Hem yerli hem yabancı turistler için, “Altın” bir kent olarak görüyorum, Gaziantep’i. Tarih, bozulmamış yaşam dokusu ve muhteşem yemekler... Bir “gezgin” başka ne ister! Hele, “Beypazarı mahallesi”, fotoğraf tutkunları için “poz vermiş bekliyor” adeta. Bakırcılar Çarşısı, hem eski geleneklerle tanıştırıyor turistleri, hem de çok zevkli alışveriş imkânı sunuyor. Baharatçılar deseniz, hem göze hem damağa hitap ediyor.

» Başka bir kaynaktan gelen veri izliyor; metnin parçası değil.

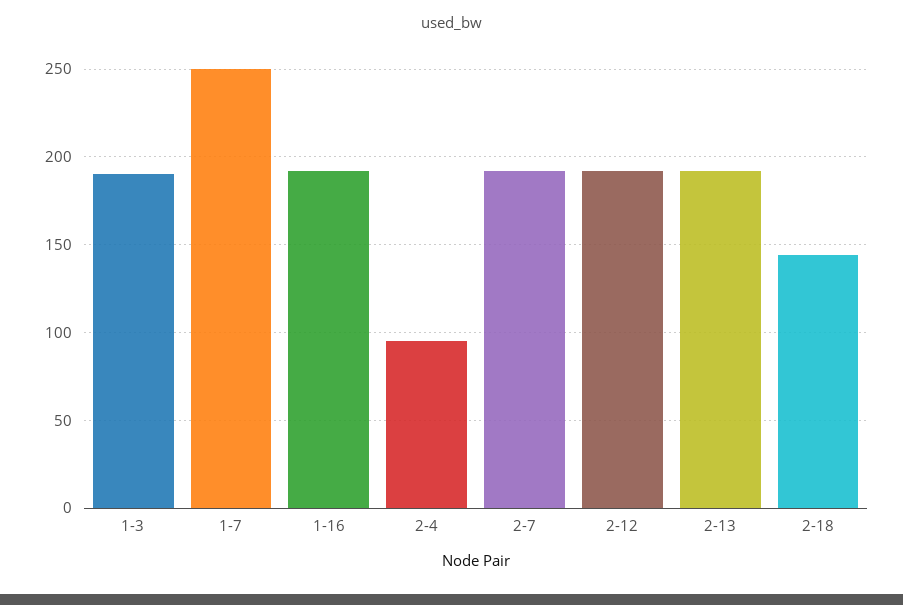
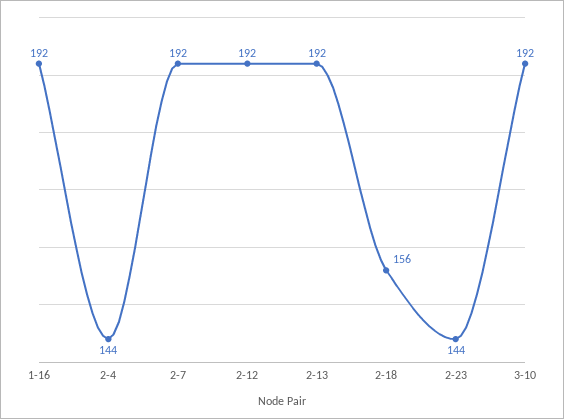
1-3: 190 -> none
1-7: 250 -> none
2-4: 95 -> 144
2-18: 145 -> 156
2-23: none -> 144
3-10: none -> 192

Size tavsiyem, Antep sokaklarında dolaşırken yanınıza küçük bir çek çek çanta alın, göreceksiniz ki dönüşte tıka basa dolmuş olacak. Yöreye özgü “kutnu” dokumasını sakın atlamayın. Bu gittiğimde yine yirmi tane aldım ama arkadaşlar sağolsun, kendime bir taneyi zor ayırdım. Görünümüyle, tafta kumaşını andıran bu dokuma, Gaziantep’e özgü desenleriyle çok çekici. Yeşil-Mor olanını Ajda Pekkan’ın boynunda sıkça görmüşsünüzdür. En uygun fiyatlı olanlarını, ”Bakırcılar Çarşısı” içinde bulabilirsiniz. Ben 10 liraya aldım, aklınızda bulunsun.
Ayrılırken çantamda olanlar: Bakır yumurta sahanları, kutnu kumaşından fularlar, kuru patlıcan, zahter, pul biber, Antep safranı, Antep fıstığı, billuriye tatlısı, baklava...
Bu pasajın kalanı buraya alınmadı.